If you're that worried, you can always grab one of those portable HDD with an integrated card reader that will copy from the CF card to the HDD, and then when you get home you plug the HDD in and pull off the images. There's a few different ones out there.


----------



## JPAZ (Apr 21, 2014)

I travel with multiple 8 and 16 GB CF cards -the "belt". Fortunately, my camera makes SD backups simultaneously (I keep a 64 GB SD in that slot)-the "suspenders" but I also have a portable HDD (with ists own reader so the camera does not need to be attached) and if I am really worried, I back up the CF to the HDD when I get some down time -the "duct tape." :

The fact is the CF cards take up a whole lot less room and all one needs to do is swap out for fresh one either daily or when the card is full. I used multiple CF even before I had 2 slots in a camera. Backing up to a tablet takes time and the camera is not useable while hooked to a drive or tablet backing up. The only thing that m\needs to be charged is the camera battery so extra charged batteries and some CF cards is all I need to keep my photos on a trek.


----------



## eddiemrg (Apr 22, 2014)

I think I am going to bui some more extra CF and then back-up them in the evening...
Thanks a lot to everybody for the answers!


----------



## LookingThroughMyLens81 (Apr 22, 2014)

Drizzt321 said:


> If you're that worried, you can always grab one of those portable HDD with an integrated card reader that will copy from the CF card to the HDD, and then when you get home you plug the HDD in and pull off the images. There's a few different ones out there.
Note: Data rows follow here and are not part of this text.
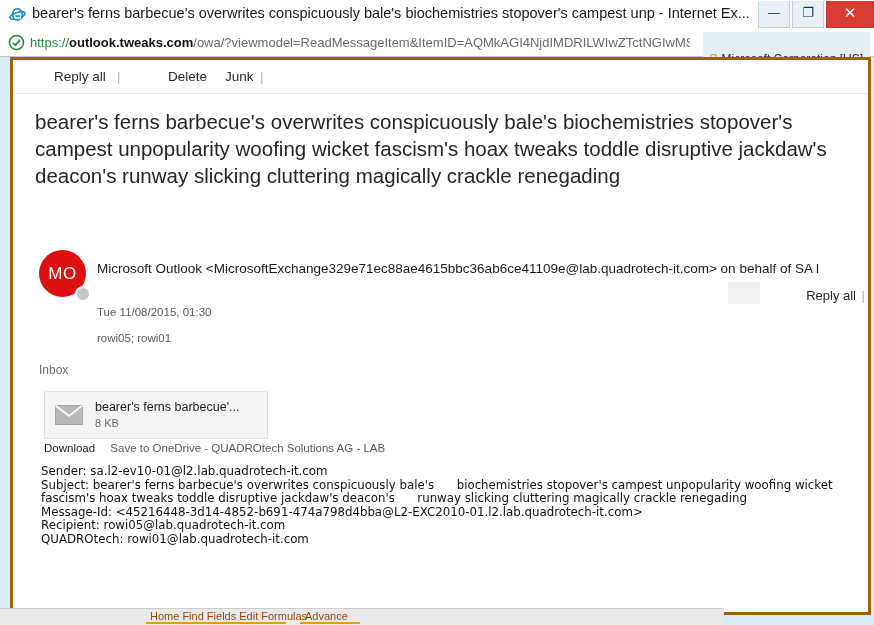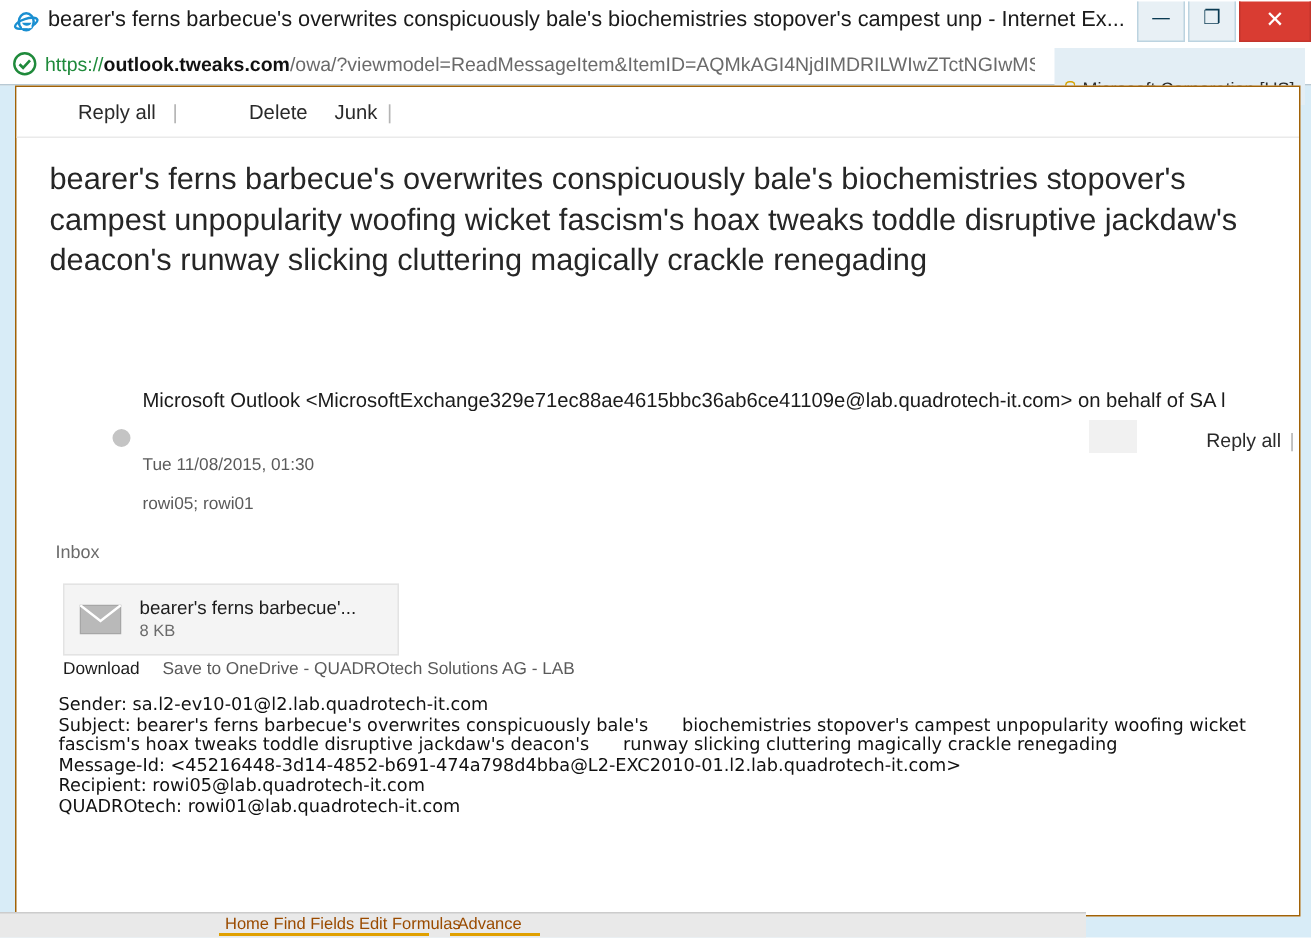--- a/index.html
+++ b/index.html
@@ -142,21 +142,21 @@
     border-radius: 3px 3px 0 0;
   }
 
   
   .page {
     position: absolute;
     left: 10px; top: 57px;
     width: 855px;
     height: 552px;
     background: #ffffff;
-    border: 1px solid #a16207;
+    border: 3px solid #a16207;
     overflow: hidden;
   }
 
   
   .cmdbar {
     position: absolute;
     left: 0; top: 0;
     width: 100%;
     height: 33px;
     background: #ffffff;
@@ -398,20 +398,21 @@
     <div class="cmdbar">
       <div class="cmd-item" id="cmd-reply-all">Reply all</div>
       <div class="cmd-sep" id="cmd-sep1">|</div>
       <div class="cmd-item" id="cmd-delete">Delete</div>
       <div class="cmd-item" id="cmd-junk">Junk</div>
       <div class="cmd-sep" id="cmd-sep2">|</div>
     </div>
 
     <div class="subject">bearer's ferns barbecue's overwrites conspicuously bale's biochemistries stopover's campest unpopularity woofing wicket fascism's hoax tweaks toddle disruptive jackdaw's deacon's runway slicking cluttering magically crackle renegading</div>
 
+    <div class="avatar">MO</div>
     <div class="avatar-badge"></div>
 
     <div class="from-line">Microsoft Outlook &lt;MicrosoftExchange329e71ec88ae4615bbc36ab6ce41109e@lab.quadrotech-it.com&gt; on behalf of SA l</div>
     <div class="meta-date">Tue 11/08/2015, 01:30</div>
     <div class="meta-recipients">rowi05; rowi01</div>
 
     <div class="reply-all-bg"></div>
     <div class="reply-all-right">Reply all</div>
     <div class="reply-all-sep">|</div>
The only one worth buying is the HyperDrive Colorspace UDMA 2.0 because it has advanced features the others don't and you can get the empty hardware and fill it with an SSD of your choice. I owned the original HyperDrive SPACE and it was great but it had no SSD option available at the time.


----------



## LDS (Apr 22, 2014)

eddiemrg said:


> Wich solution do you think will be more flexible and reliable?
> Thanks a lot!!


My advice:
[list type=decimal]
[*]Some 32/64GB CF
[*]A tablet with USB 3.0 ports and a portable 1TB hard disk(they do exist....)
[/list]


----------